[Stored data entries]
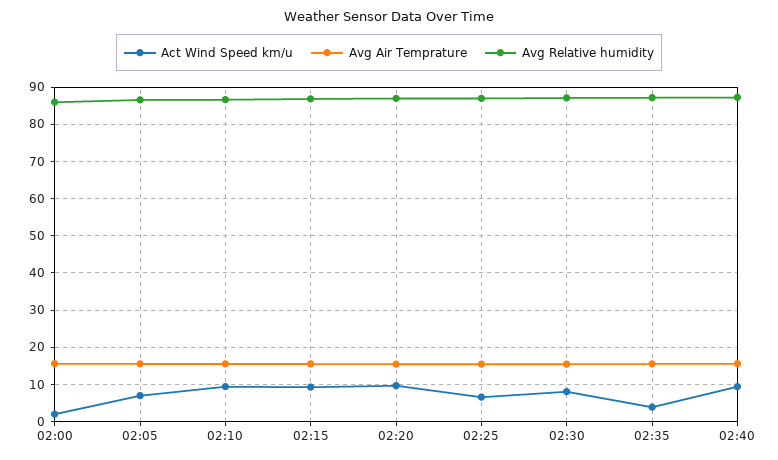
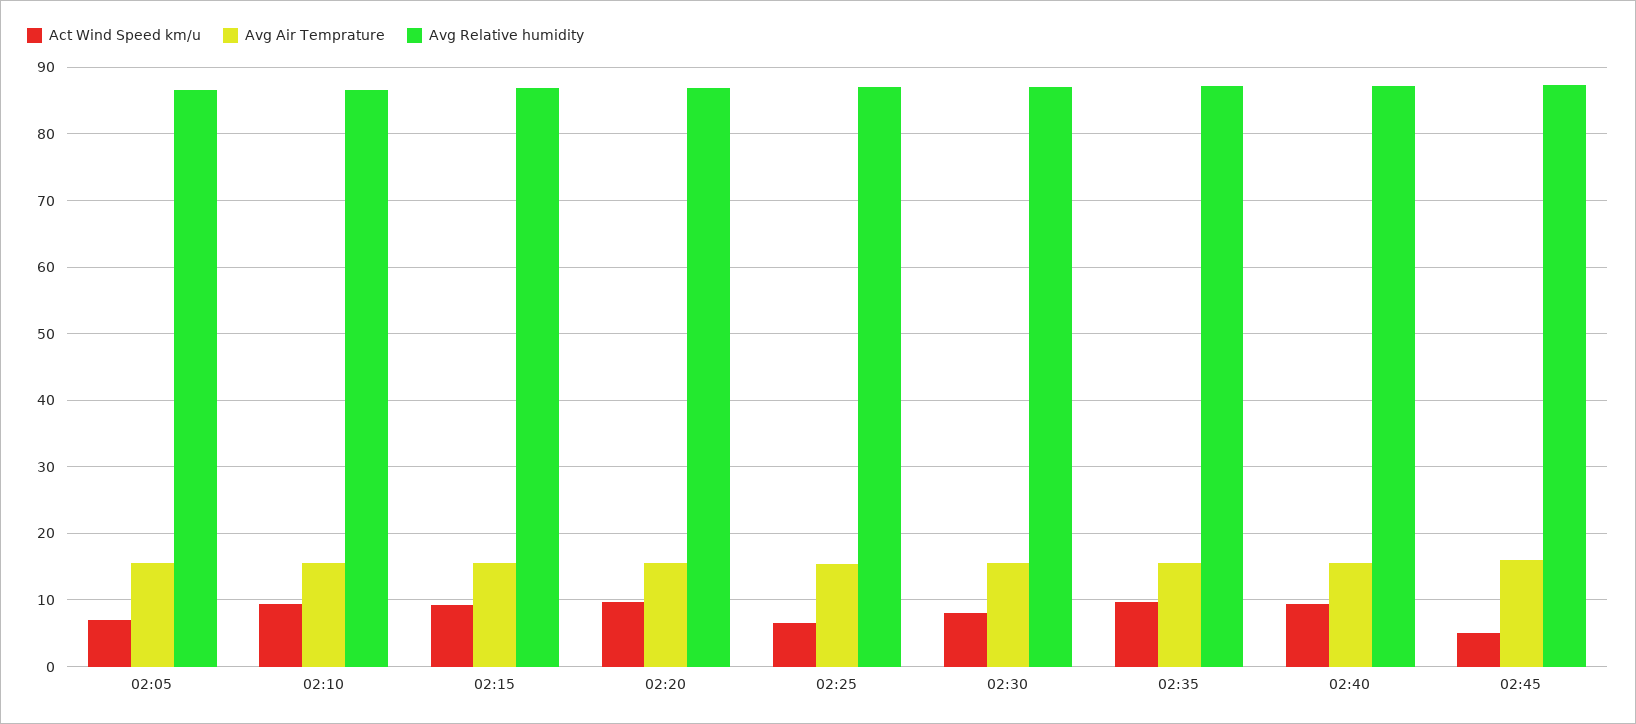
Act Wind Speed km/u, 02:00: 2 -> none
Avg Air Temprature, 02:00: 16 -> none
Avg Relative humidity, 02:00: 86 -> none
Act Wind Speed km/u, 02:35: 4 -> 10
Act Wind Speed km/u, 02:45: none -> 5
Avg Air Temprature, 02:45: none -> 16
Avg Relative humidity, 02:45: none -> 87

**Exercise**
Transcribe all of the records exactly, without reproducing their pictures.

**Response**
Act Wind Speed km/u, 02:00: 2 -> none
Avg Air Temprature, 02:00: 16 -> none
Avg Relative humidity, 02:00: 86 -> none
Act Wind Speed km/u, 02:35: 4 -> 10
Act Wind Speed km/u, 02:45: none -> 5
Avg Air Temprature, 02:45: none -> 16
Avg Relative humidity, 02:45: none -> 87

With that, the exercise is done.